I agree again that the Evil Empires don't dominate the AL East solely because of their markets. Obviously, they're superior in player development, Chamberlain, Kennedy, Hughes, Cano, Cabrera / Pedroia, Ellsbury, Papelbon, Lester, Bucholz ( I'm probably missing a few ). The Empires ( the Mets are soon to or maybe already have joined their ranks ) also don't get enough credit for being at the forefront of new ideas in generating $$$. George Steinbrenner was at the front of the RSN curve with YES and John Henry's FSG is proving a big success. Perhaps the Yanks are being forced to focus on player development because luxury taxes are prohibiting them from being as active in the FA market as they have been. Or perhaps Cashman realizes that player development is the key to long term success.

As for the O's, ok I admit it, they have screwed it up in a great market. They've had some recent tough luck developing pitchers ( but get in line ) Loewen, Ray, Penn. But yes, their player development is lacking in development and they learned a very expensive lesson last offseason - middle relief is the most unpredictable commodity in the industry. Camden Yards alone isn't the draw that it once was - the O's cashed in early on the retro ballpark - but Angelos is making a fortune off MASN ( helped greatly by Selig in the Nats territorial dispute ). We'll see what Angelos does with all the loot.

As for the Jays, yes I'm on the record, the Rogers Centre is awful and that ain't changin. The value of the Cdn dollar has been a big problem for a number of seasons but this year the Cdn dollar has surpassed the US dollar in value. ( Not long ago 1 Cdn dollar was worth about 67 cents US ) The Jays for years received a currency equalization subsidy from MLB but that is no longer necessary. Unquestionably this a huge boost to the Jays bottom line and there have been comments in the Toronto media that the Jays should be plowing the windfall into payroll. Off topic but the increase in value of the "loonie" is the principal reason that the salary cap has increased in the NHL. The problem is that the weakest NHL markets, i.e. southern US, are seeing payroll increases ( the cap floor goes up as well ) but their revenues are flat because so little revenue is shared in the NHL because there is no big pot of National TV dough to divvy up. ( But I digress ). I'm also on the record of criticizing Ricciardi's draft record ( it's a sport unto itself amongst Jays' fans ). Initially JP followed the Moneyball script, focusing on college players ( unlike his predecessors Gillick & Ash who had great success drafting high ceiling toolsy high school players ) with little success. Ricciardi has recently deviated from the script and tellingly Travis Snider - a high school pick - is the best Jays prospect in years. As for Gillick racking up big debt during his reign, I haven't read that before. In fact I always thought business was boffo when the Jays were drawing 4 million per year to the Skydome.
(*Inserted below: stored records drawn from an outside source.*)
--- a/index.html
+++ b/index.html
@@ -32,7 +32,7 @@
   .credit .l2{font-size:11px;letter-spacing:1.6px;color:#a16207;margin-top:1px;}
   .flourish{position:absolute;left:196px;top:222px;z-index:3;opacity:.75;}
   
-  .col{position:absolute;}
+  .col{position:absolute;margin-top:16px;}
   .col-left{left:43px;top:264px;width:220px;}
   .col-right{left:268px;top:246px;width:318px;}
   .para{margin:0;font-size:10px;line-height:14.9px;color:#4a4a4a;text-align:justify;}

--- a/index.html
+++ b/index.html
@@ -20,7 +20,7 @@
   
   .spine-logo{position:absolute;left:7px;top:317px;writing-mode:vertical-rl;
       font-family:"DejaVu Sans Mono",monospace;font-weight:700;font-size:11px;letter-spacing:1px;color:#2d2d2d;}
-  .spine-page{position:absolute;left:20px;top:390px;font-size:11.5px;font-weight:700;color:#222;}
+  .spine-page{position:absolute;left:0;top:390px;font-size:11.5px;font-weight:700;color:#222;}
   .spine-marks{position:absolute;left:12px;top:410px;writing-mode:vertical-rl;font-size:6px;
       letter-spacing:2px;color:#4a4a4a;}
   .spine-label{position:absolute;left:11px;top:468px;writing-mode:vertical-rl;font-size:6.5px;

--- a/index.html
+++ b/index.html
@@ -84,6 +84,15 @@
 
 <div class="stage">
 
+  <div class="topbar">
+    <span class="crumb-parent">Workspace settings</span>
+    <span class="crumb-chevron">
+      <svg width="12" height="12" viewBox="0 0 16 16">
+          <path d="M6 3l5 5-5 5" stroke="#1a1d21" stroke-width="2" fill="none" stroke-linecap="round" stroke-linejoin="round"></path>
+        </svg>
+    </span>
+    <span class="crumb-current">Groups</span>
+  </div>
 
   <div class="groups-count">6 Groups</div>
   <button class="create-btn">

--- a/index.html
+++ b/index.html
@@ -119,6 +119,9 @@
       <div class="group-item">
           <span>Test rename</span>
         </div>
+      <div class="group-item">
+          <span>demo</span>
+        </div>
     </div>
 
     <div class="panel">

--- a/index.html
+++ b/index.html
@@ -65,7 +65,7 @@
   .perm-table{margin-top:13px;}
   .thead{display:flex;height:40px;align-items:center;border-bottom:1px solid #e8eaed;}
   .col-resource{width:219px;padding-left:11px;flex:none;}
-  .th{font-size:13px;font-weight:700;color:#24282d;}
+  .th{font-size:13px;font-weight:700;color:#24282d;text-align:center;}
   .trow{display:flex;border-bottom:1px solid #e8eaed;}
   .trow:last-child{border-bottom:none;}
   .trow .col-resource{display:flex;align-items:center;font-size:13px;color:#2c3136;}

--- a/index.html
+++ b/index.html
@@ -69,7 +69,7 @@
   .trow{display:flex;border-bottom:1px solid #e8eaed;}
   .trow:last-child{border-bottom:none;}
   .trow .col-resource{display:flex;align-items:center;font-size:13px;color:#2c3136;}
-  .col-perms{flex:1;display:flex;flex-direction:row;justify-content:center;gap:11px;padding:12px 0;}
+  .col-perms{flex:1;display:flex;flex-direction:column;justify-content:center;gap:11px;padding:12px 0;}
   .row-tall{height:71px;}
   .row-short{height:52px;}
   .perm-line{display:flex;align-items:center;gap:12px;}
I get your point, if the Jays, O's and D Rays are smart enough and lucky enough they can make the playoffs ( and certainly one of them has to eventually ). I'd still rather take my chances as a Jay fan in any other division, particularly in the inferior NL where you can be Central champion with 83 wins, get hot for a month and win the World Series.

M.M. said...

Where are you staying in Vegas? What are you planning on playing?